Sejak kemunculan trem di Jakarta yang sejak dulu dikenal bernama Batavia, konon awalnya ditarik oleh kuda. Namun akhirnya diganti dengan mesin oleh pemerintah Belanda karena menyisakan kotoran-kotoran kuda di sepanjang jalan. Pada masa Gubernur Jenderal JP Coen, Batavia (Jakarta) sudah memiliki jaringan Trem yang meliputi pusat kota hingga ke daerah pinggir kota ketika itu. Seperti yang terdapat pada gambar brikut ini merupakan jalur kereta Trem yang terdapat di daerah Godangdia pada tahun 1910.
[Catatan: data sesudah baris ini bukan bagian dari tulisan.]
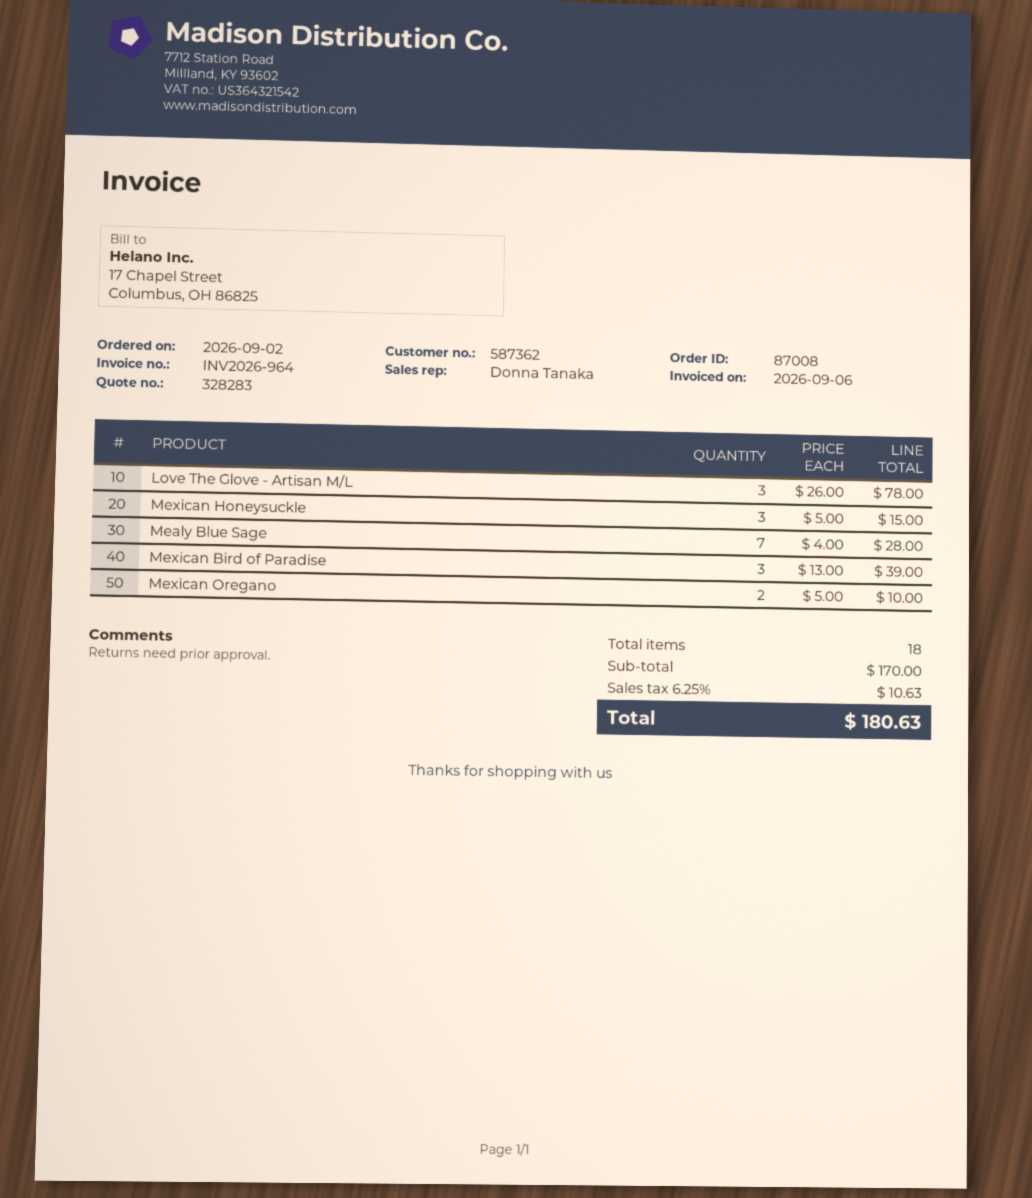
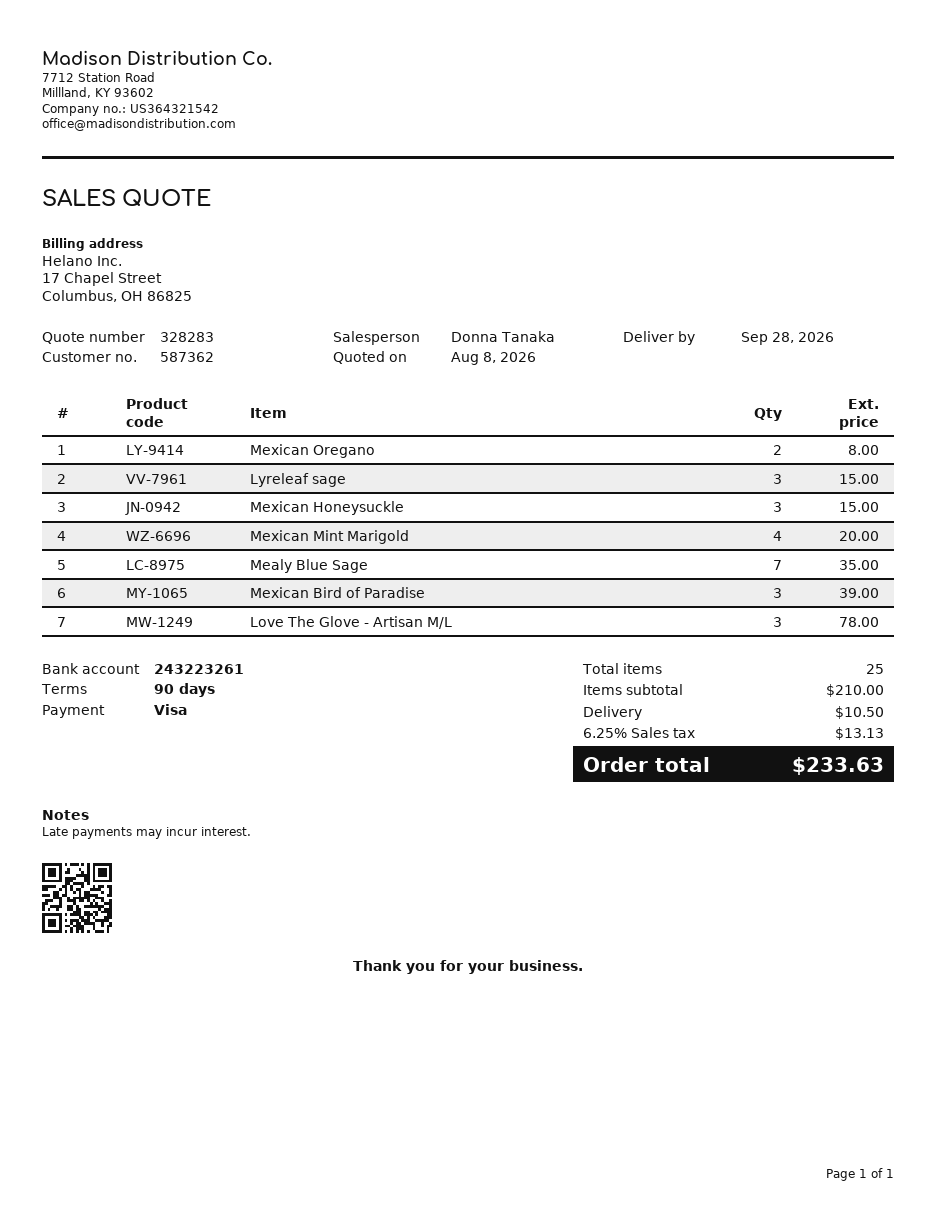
Mealy Blue Sage: 7 for 28.00 -> 7 for 35.00
Mexican Oregano: 2 for 10.00 -> 2 for 8.00
Lyreleaf sage: none -> 3 for 15.00
Mexican Mint Marigold: none -> 4 for 20.00
total quantity: 18 -> 25
subtotal: 170.00 -> 210.00
shipping: none -> 10.50
tax: 6.25% = 10.63 -> 6.25% = 13.13
total: 180.63 -> 233.63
Foto yang terdapat di atas mengarah ke barat, tampak dibelakang pepohonan, menara bakal kantor NV. De Bouwploeg masih dalam tahap pembangunan. Tampak depan dua rangkaian trem listrik milik B.E.T.M (Perusahaan Trem Listrik Batavia) sedang berada dipersimpangan jalur degnan rute Harmonie-Tanahabang-Pengarengan. Trem kiri menuju Stasiun BETM di Pengarengan (kini, Jl. Kali Pasir) Cikini dekat Kali Ciliwung, yang kemudian penumpang bisa pindah jurusan ke arah Batavia (dekat St. BEOS). Trem kanan akan melanjutkan perjalanan menyusuri Djoharlaan (Jl. Johar) -Oudetamarindelaan (Jl. Wahid Hasyim) - Tanahabang West (Jl. Abdul Muis) - Harmonie.

Nah, 98 tahun kemudian perubahan yang terjadi mengenai foto di atas dapat di lihat pada foto berikut ini :

Sungguh sangat besar perubahan yang terjadi. Sekarang gedung tertutup pepohonan yang makin besar dan bekas sepanjang rel trem listrik diganti dengan taman.
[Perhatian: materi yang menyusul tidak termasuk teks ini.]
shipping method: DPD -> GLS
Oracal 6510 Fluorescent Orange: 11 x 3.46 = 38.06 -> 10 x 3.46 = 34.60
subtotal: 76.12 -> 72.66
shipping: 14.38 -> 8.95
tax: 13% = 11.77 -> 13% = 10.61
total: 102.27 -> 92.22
Lalu sekarang kenapa kereta Trem di Jakarta di Hapus ??? Sebenarnya sejak di bangun pada masa Belanda sampai masa kemerdekaan Indonesia kereta Trem sangat membantu masyarakat Jakarta, khususnya di pinggiran kota. Namun, karena perkembangan penduduk kota Jakarta semakin meningkat, pada tahun 1960-an, kereta trem di Jakarta diberhentikan oleh Presiden Soekarno yang menganggap trem yang telah beroperasi sejak akhir abad ke-19 sudah tidak cocok lagi untuk kota besar seperti Jakarta. Sukarno mengatakan lebih baik dibangun metro (kereta api bawah tanah) untuk Jakarta.
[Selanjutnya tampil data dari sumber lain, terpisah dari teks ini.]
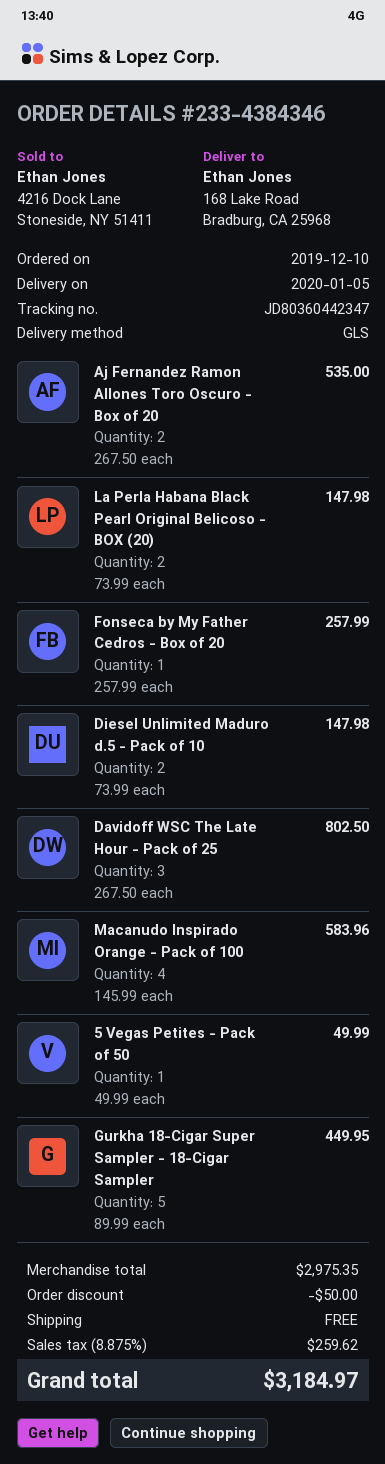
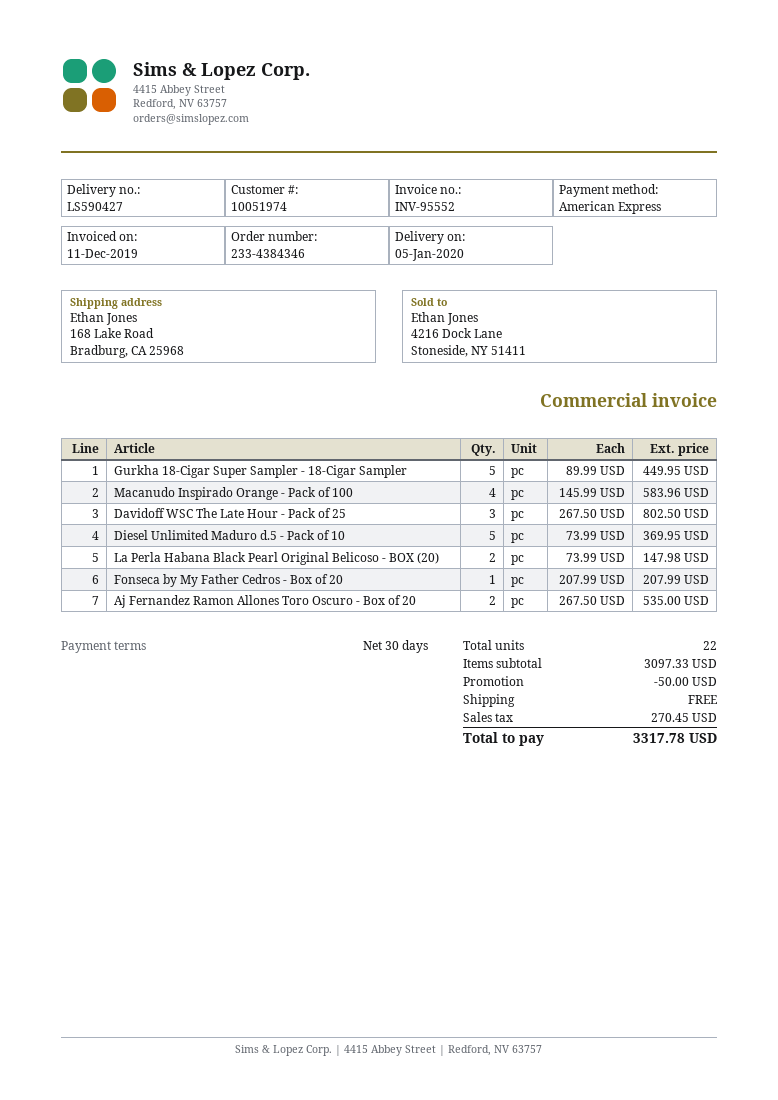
Fonseca by My Father Cedros - Box of 20: 1 x 257.99 = 257.99 -> 1 x 207.99 = 207.99
Diesel Unlimited Maduro d.5 - Pack of 10: 2 x 73.99 = 147.98 -> 5 x 73.99 = 369.95
5 Vegas Petites - Pack of 50: 1 x 49.99 = 49.99 -> none
subtotal: 2975.35 -> 3097.33
tax: 259.62 -> 270.45
total: 3184.97 -> 3317.78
Sebagai upaya akhir agar tidak seluruh trem dihapus, Walikota Jakarta saat itu, Sudiro minta agar jurusan Jatinegara-Matraman-Kramat-Senen sebagai urat nadi perdagangan bagi para pengusaha kecil tetap dipertahankan. Tapi, usulan itu ditolak Bung Karno.
Sayangnya ketika trem dihapus, sebelumnya tidak diimbangi dengan jumlah bus, sehingga hingga saat ini kondisi transportasi di Jakata semakin semrawut dan tikda karuan. Kebanyakan angkutan dari pada penumpang, bahnkan bertambah pula kendaraan bermotor baik roda dua maupun roda empat.